ROI: Talk about Newark Venture Partners. How did you get hooked up with them — where can it take you?
AE: I found out about NVP through a friend who was with the last cohort. I’ve been based in Newark, so I had been familiar with their support of local founders. I’m really excited by the partnerships that they have — a lot of them are directly aligned with the work we do. Some are very explicitly excited and passionate about community health initiatives and behavioral health. It’s great to be with supportive managing partners who understand how social determinants of health is not only a rising investment trend, but can make an impact on lives.
ROI: Let’s talk about scale. How would you grow this?

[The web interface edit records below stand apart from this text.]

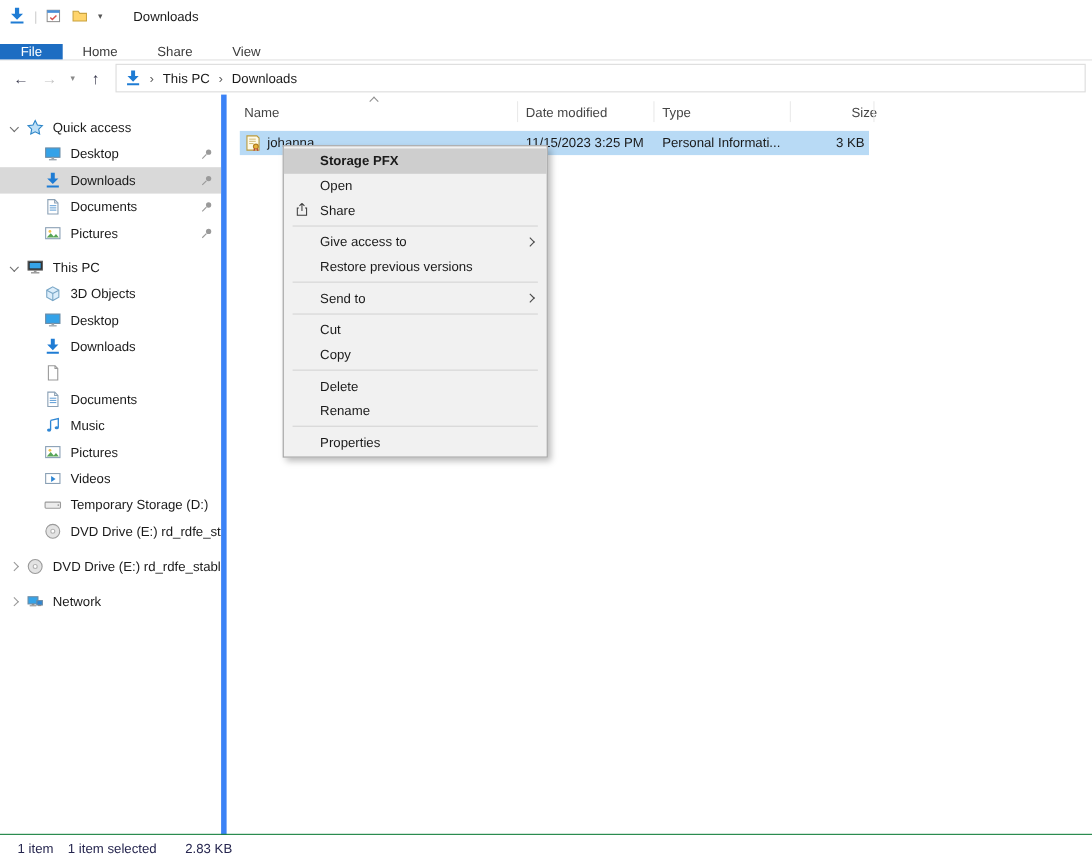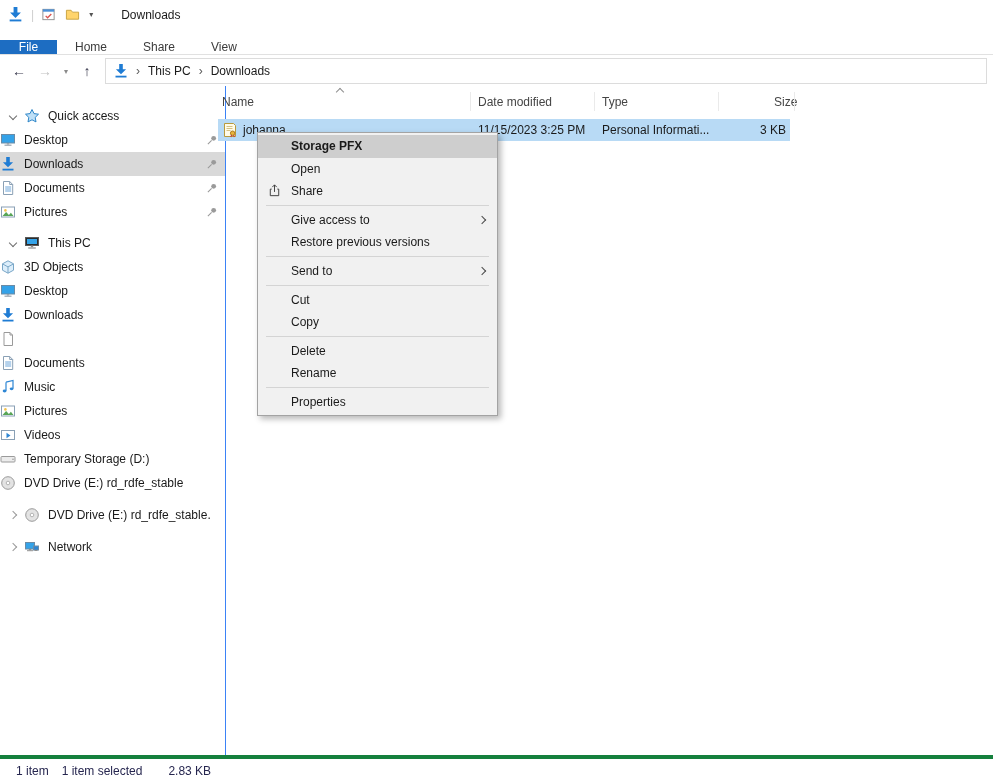--- a/index.html
+++ b/index.html
@@ -30,7 +30,7 @@
   .crumb{padding:0 4px;}
 
   
-  .sidebar{position:absolute;top:86px;bottom:24px;left:0;width:226px;border-right:1px solid #3b82f6;
+  .sidebar{position:absolute;top:86px;bottom:24px;left:0;width:206px;border-right:5px solid #3b82f6;
            padding-top:18px;box-sizing:border-box;overflow:hidden;}
   .ti{position:relative;height:24px;display:flex;align-items:center;}
   .lvl0{padding-left:24px;}

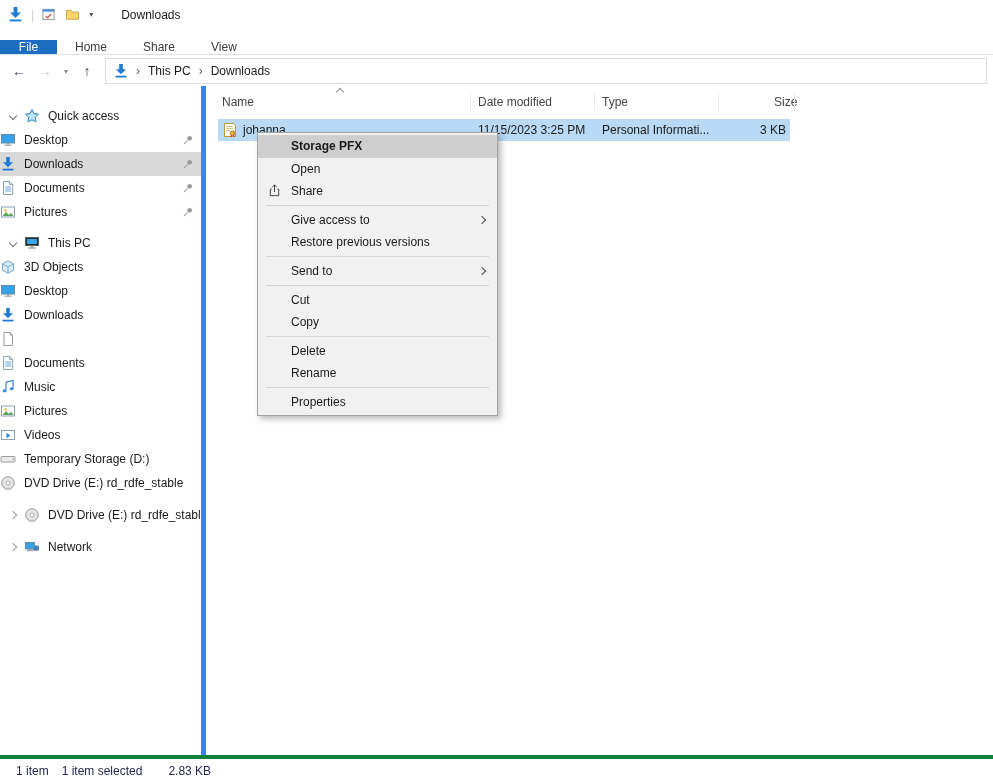--- a/index.html
+++ b/index.html
@@ -34,7 +34,7 @@
            padding-top:18px;box-sizing:border-box;overflow:hidden;}
   .ti{position:relative;height:24px;display:flex;align-items:center;}
   .lvl0{padding-left:24px;}
-  .lvl1{}
+  .lvl1{padding-left:40px;}
   .ti .lbl{margin-left:8px;white-space:nowrap;overflow:hidden;}
   .gap7{margin-top:7px;}
   .gap8{margin-top:8px;}

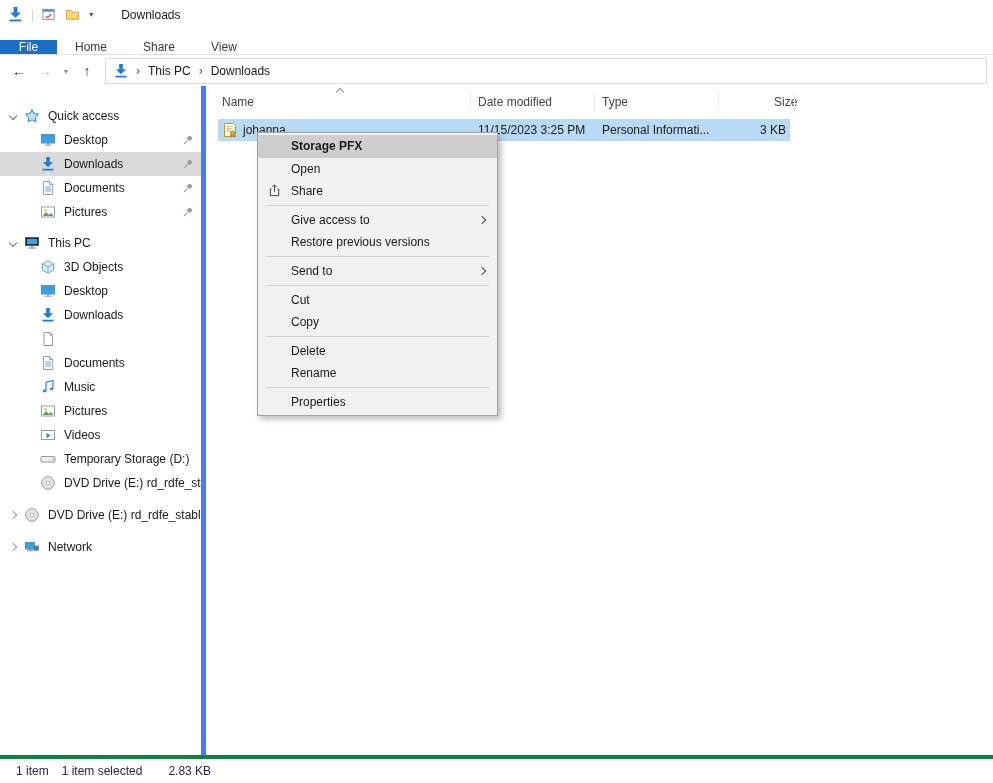--- a/index.html
+++ b/index.html
@@ -77,7 +77,7 @@
 
   
   .statusbar{position:absolute;left:0;right:0;bottom:0;height:24px;display:flex;align-items:center;
-             padding-left:16px;color:#26264f;border-top:4px solid #15803d;}
+             padding-left:16px;color:#26264f;border-top:1px solid #15803d;}
   .sb2{margin-left:13px;}
   .sb3{margin-left:26px;}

AE: For us, it’s really just about making sure we have the appropriate pipeline of coaches to be able to meet that need. We take pride in recruiting mental health coaches from the communities that we serve, so they can really relate to what our users are going through on a day-to-day basis.
ROI: And, finally, how important are events such as the Forbes 30 Under 30 Summit for bringing awareness to your brand?
AE: It’s incredible. On one of the panels I’ll be with Roni Frank, the head of Talkspace (a telebehaviorial health care company). It’s really exciting to be seen someone with that amount of expertise and from a company that has raised a bunch of funding and is very well known. That can only help.